- **Data shown**:
■ ■ ■ ■ ■ ■ ■
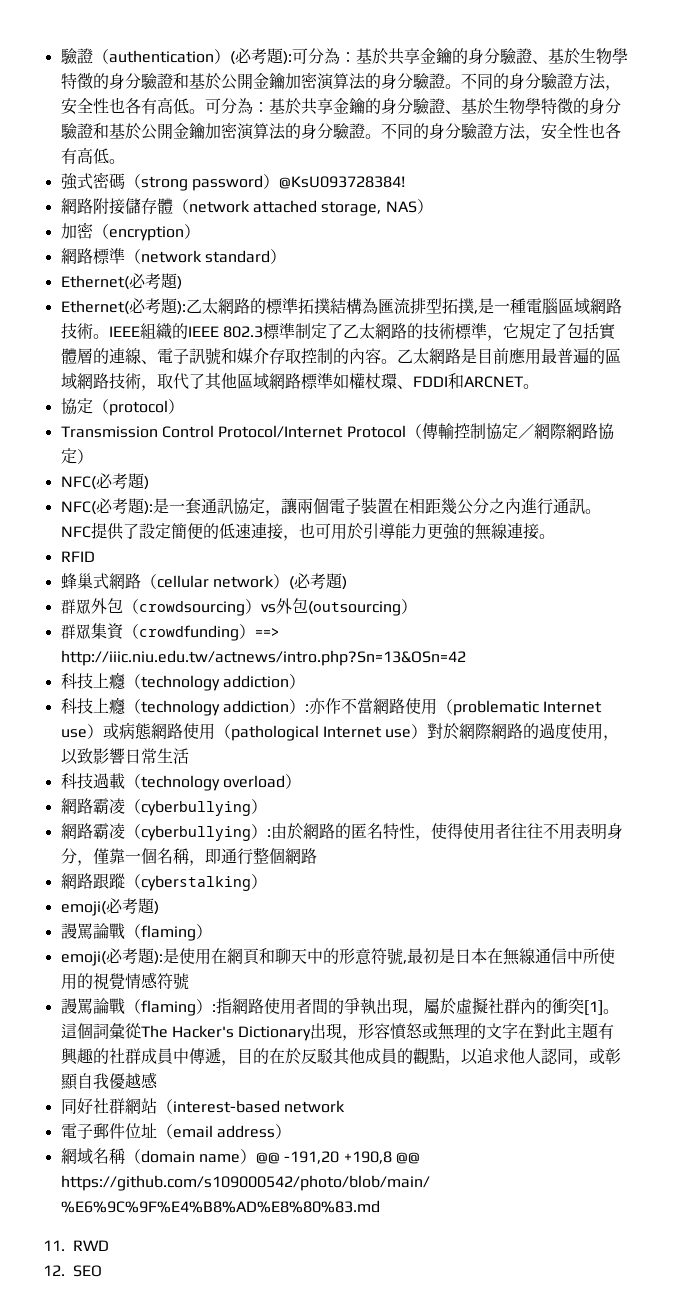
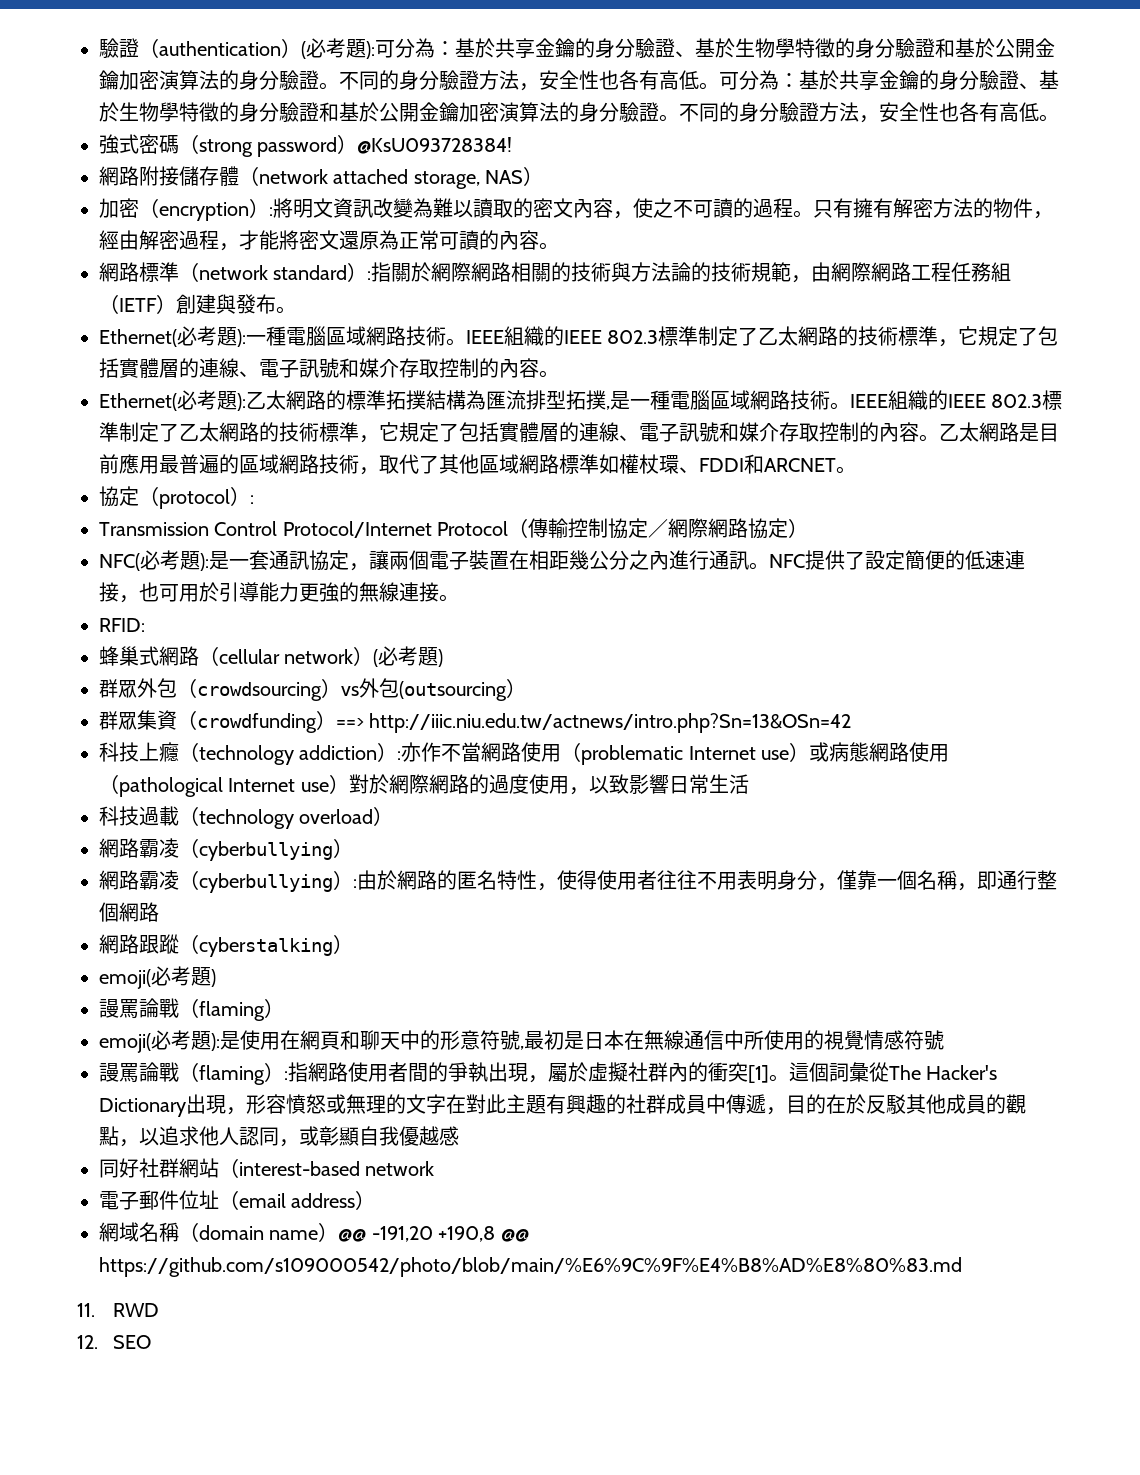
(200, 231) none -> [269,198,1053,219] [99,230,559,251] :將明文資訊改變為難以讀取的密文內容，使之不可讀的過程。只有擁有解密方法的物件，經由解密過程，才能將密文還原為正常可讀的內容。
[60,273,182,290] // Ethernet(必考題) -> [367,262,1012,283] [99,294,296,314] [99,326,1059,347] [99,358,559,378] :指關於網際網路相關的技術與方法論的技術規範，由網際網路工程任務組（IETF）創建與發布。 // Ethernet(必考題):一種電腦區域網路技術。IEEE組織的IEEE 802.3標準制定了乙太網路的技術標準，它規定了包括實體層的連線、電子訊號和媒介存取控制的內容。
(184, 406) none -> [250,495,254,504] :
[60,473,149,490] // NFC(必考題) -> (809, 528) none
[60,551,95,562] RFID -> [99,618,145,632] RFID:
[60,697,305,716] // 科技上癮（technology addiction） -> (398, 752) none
■ ■ ■ ■ ■ ■ ■
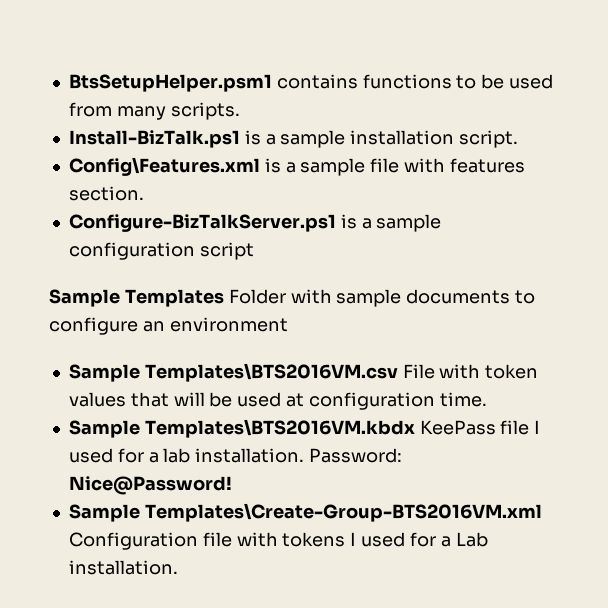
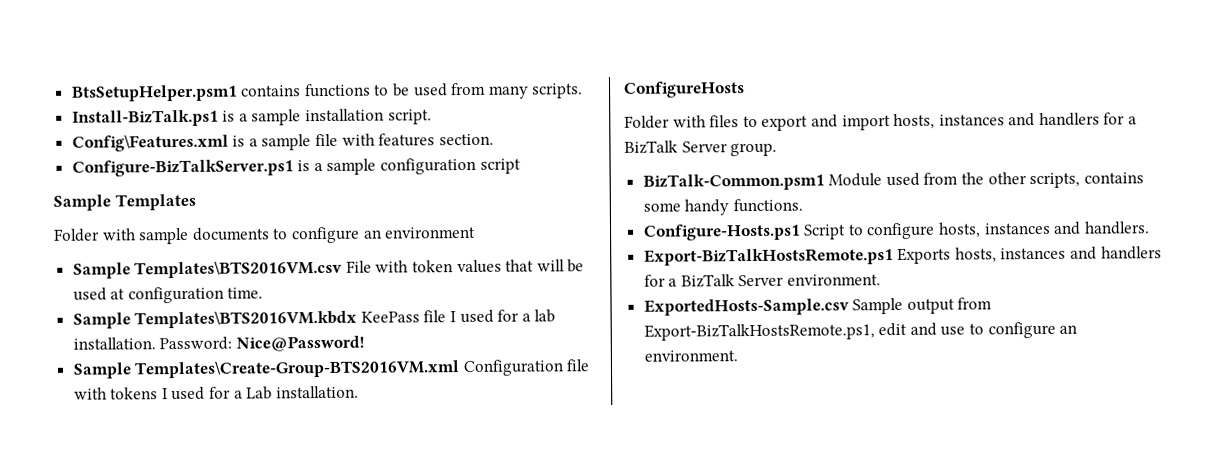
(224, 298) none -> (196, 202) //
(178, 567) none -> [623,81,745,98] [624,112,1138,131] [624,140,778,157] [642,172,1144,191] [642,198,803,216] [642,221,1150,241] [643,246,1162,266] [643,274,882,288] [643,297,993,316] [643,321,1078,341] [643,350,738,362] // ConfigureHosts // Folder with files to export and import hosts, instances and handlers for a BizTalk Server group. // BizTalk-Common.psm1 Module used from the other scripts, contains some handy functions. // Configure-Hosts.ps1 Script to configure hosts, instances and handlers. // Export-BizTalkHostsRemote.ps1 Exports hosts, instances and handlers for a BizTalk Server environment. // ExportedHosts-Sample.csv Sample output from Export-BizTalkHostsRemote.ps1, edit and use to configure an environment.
■ ■ ■ ■ ■ ■ ■
- **Requirement**:
Above are the records. Copy the lines beginning at the one that has "(200, 231) none" and ending with the one that has "[60,697,305,716] // 科技上癮（technology", unchanged.

- **Completed task**:
(200, 231) none -> [269,198,1053,219] [99,230,559,251] :將明文資訊改變為難以讀取的密文內容，使之不可讀的過程。只有擁有解密方法的物件，經由解密過程，才能將密文還原為正常可讀的內容。
[60,273,182,290] // Ethernet(必考題) -> [367,262,1012,283] [99,294,296,314] [99,326,1059,347] [99,358,559,378] :指關於網際網路相關的技術與方法論的技術規範，由網際網路工程任務組（IETF）創建與發布。 // Ethernet(必考題):一種電腦區域網路技術。IEEE組織的IEEE 802.3標準制定了乙太網路的技術標準，它規定了包括實體層的連線、電子訊號和媒介存取控制的內容。
(184, 406) none -> [250,495,254,504] :
[60,473,149,490] // NFC(必考題) -> (809, 528) none
[60,551,95,562] RFID -> [99,618,145,632] RFID:
[60,697,305,716] // 科技上癮（technology addiction） -> (398, 752) none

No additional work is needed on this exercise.